DATASET ENTRIES:
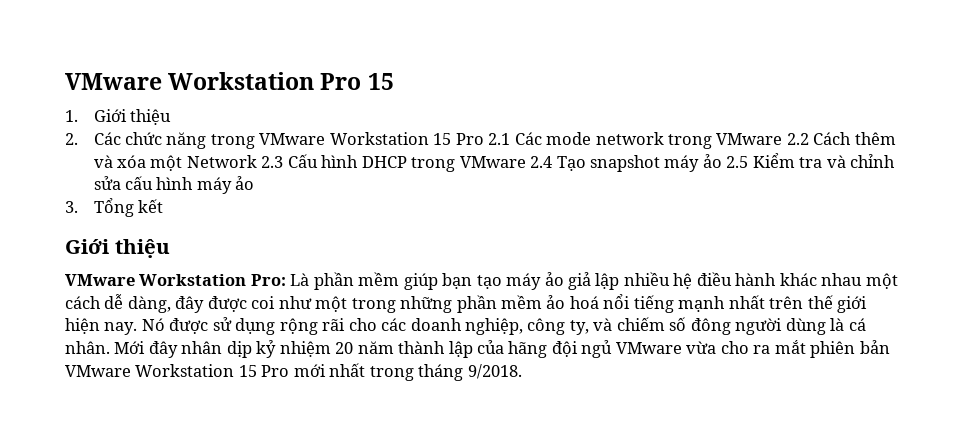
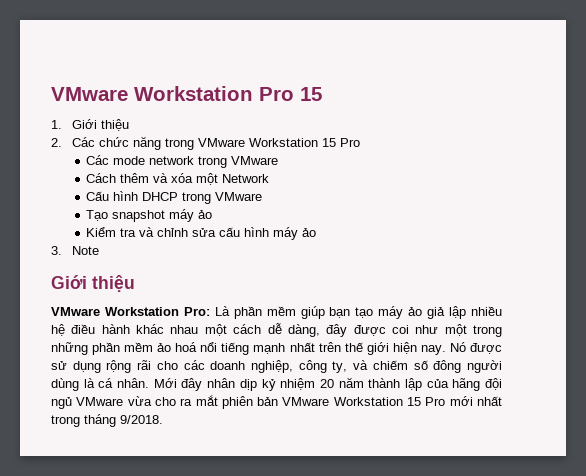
[488,133,511,145] 2.1 -> (361, 142) //
[786,133,809,145] 2.2 -> (279, 160) //
[261,156,284,168] 2.3 -> (270, 178) //
[530,156,553,168] 2.4 -> (263, 196) //
[726,156,749,168] 2.5 -> (213, 214) //
[93,198,163,217] Tổng kết -> [72,246,100,255] Note

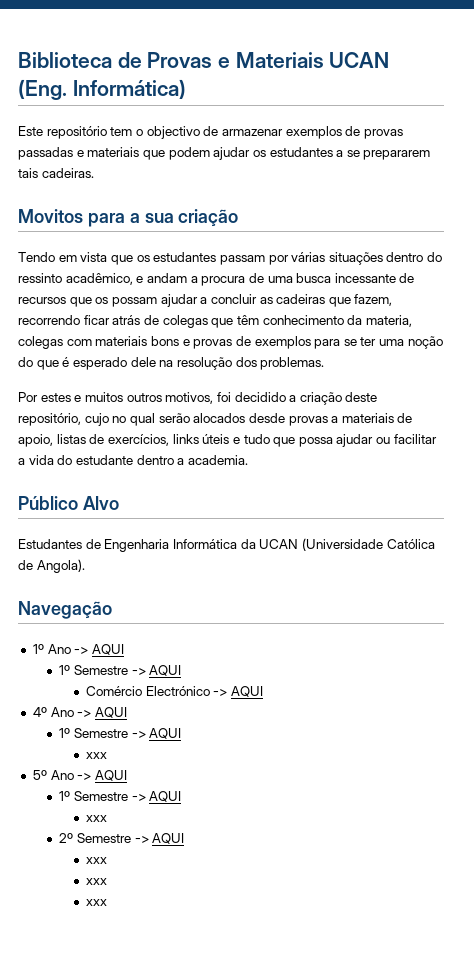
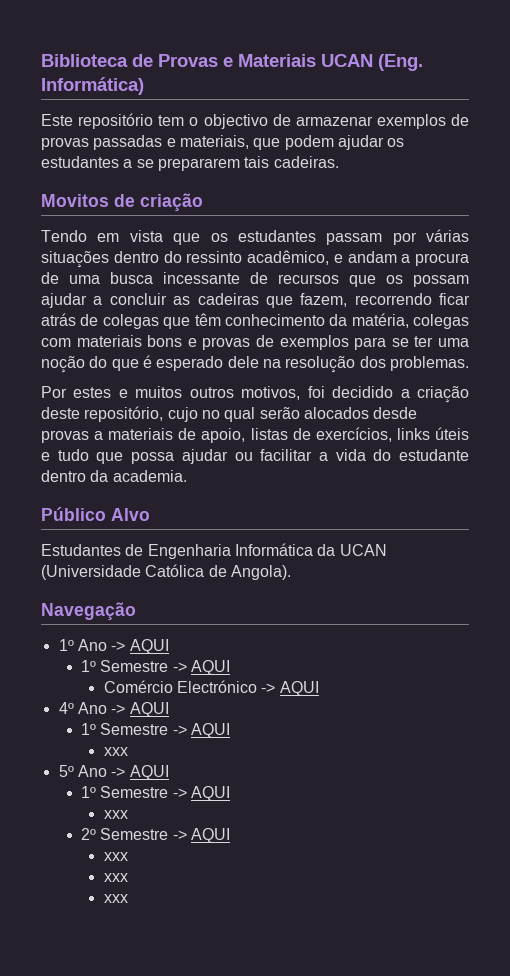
[87,147,140,157] materiais -> [179,135,249,149] materiais,
[87,213,174,227] para a sua -> [114,194,135,207] de
[365,315,412,327] materia, -> [351,313,409,328] matéria,
[177,458,185,465] a -> [90,470,109,482] da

AIM OF THE TASK: In the data above, find the line containing "[261,156,284,168] 2.3 -> (270, 178) //" and the line containing "[87,213,174,227] para a". Repeat those two lines and everything between them exactly, minus the pictures.

PROBLEM SOLUTION:
[261,156,284,168] 2.3 -> (270, 178) //
[530,156,553,168] 2.4 -> (263, 196) //
[726,156,749,168] 2.5 -> (213, 214) //
[93,198,163,217] Tổng kết -> [72,246,100,255] Note

[87,147,140,157] materiais -> [179,135,249,149] materiais,
[87,213,174,227] para a sua -> [114,194,135,207] de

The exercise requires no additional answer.